**Entries provided**
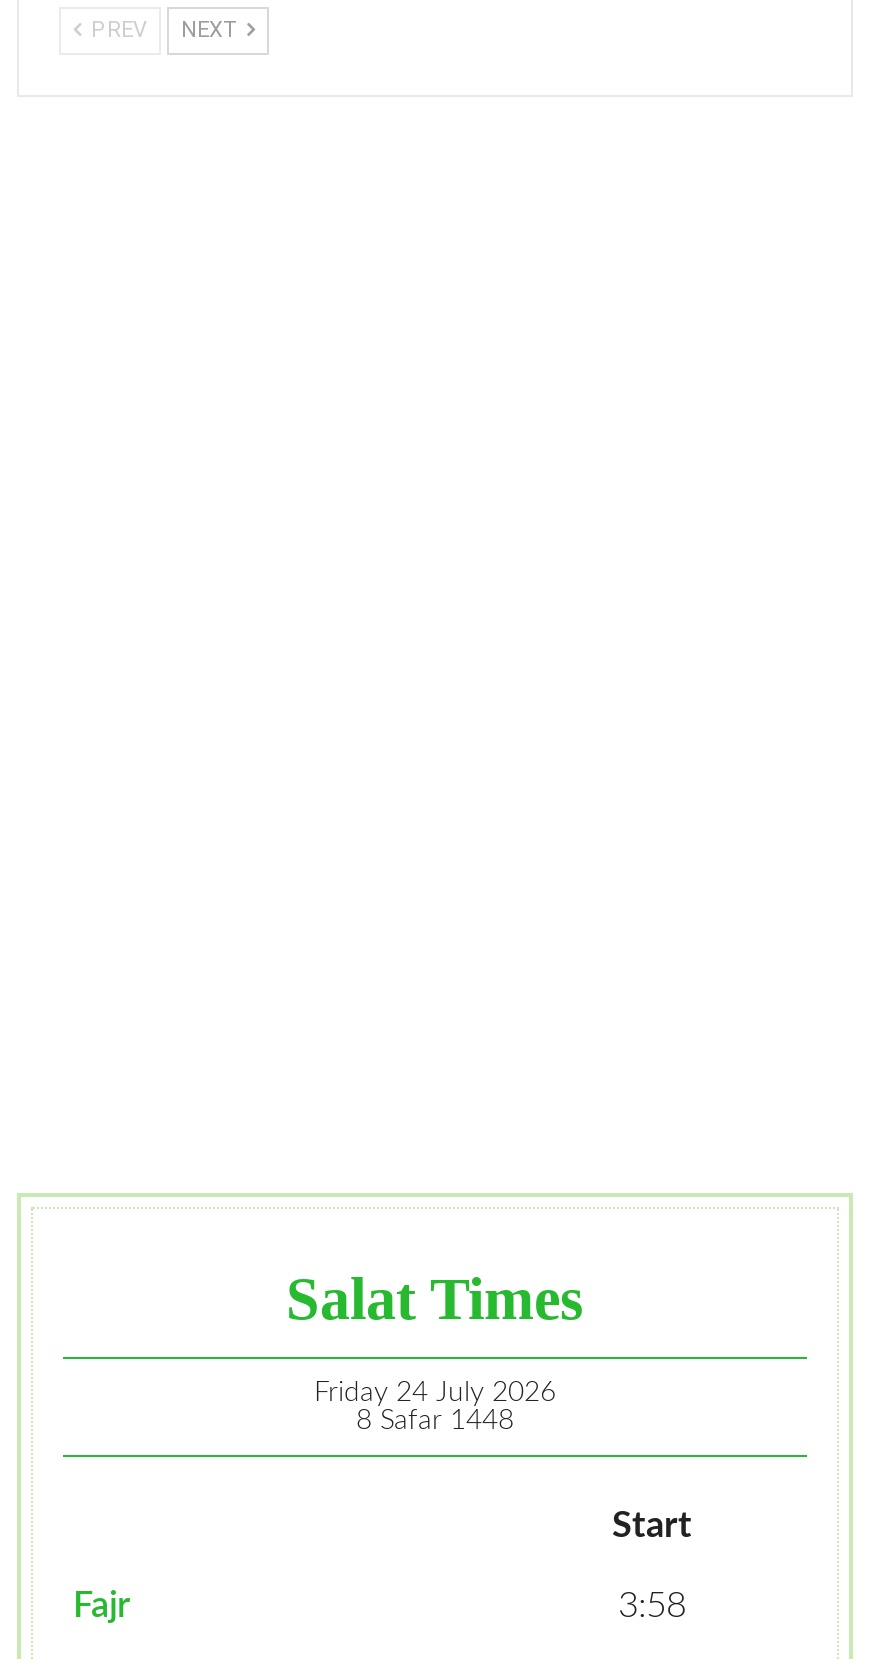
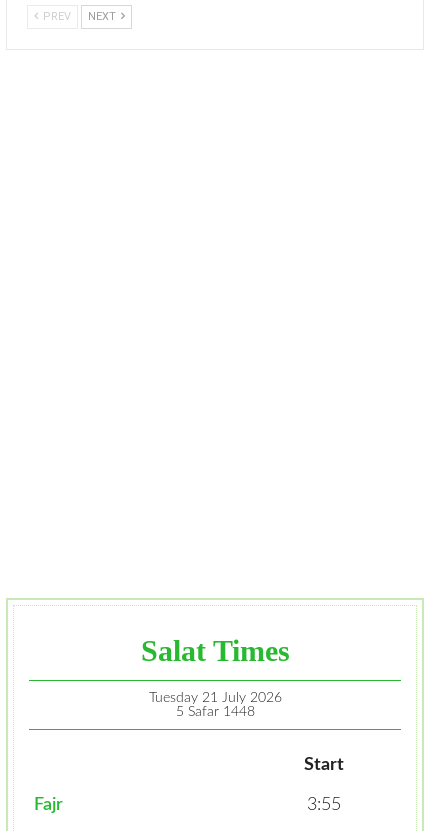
- Friday 24 July 2026
+ Tuesday 21 July 2026

- 8 Safar 1448
+ 5 Safar 1448

- 3:58
+ 3:55
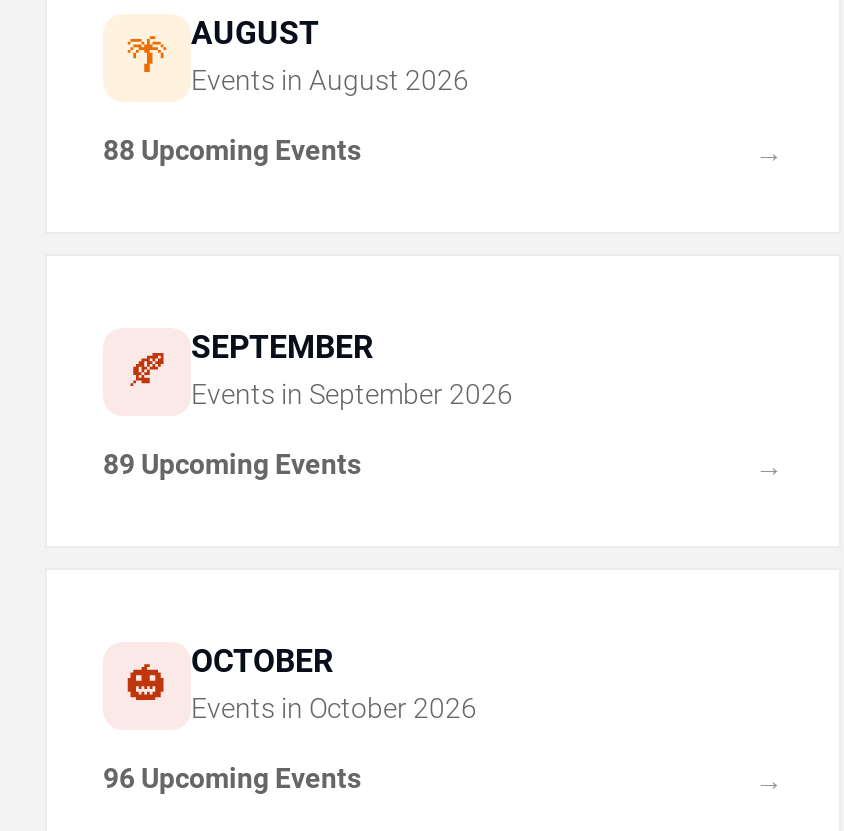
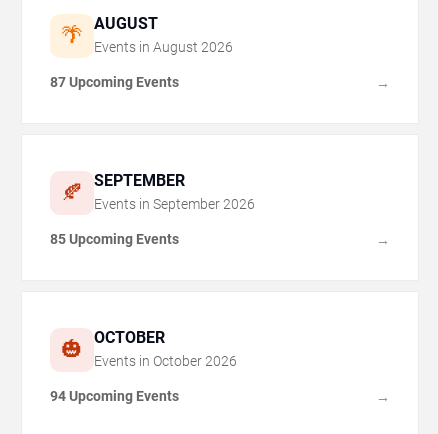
- 88 Upcoming Events
+ 87 Upcoming Events

- 89 Upcoming Events
+ 85 Upcoming Events

- 96 Upcoming Events
+ 94 Upcoming Events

**Requirement**
Only lines containing the string "July" belong in the answer; find them in the data above and copy them.

**Response**
- Friday 24 July 2026
+ Tuesday 21 July 2026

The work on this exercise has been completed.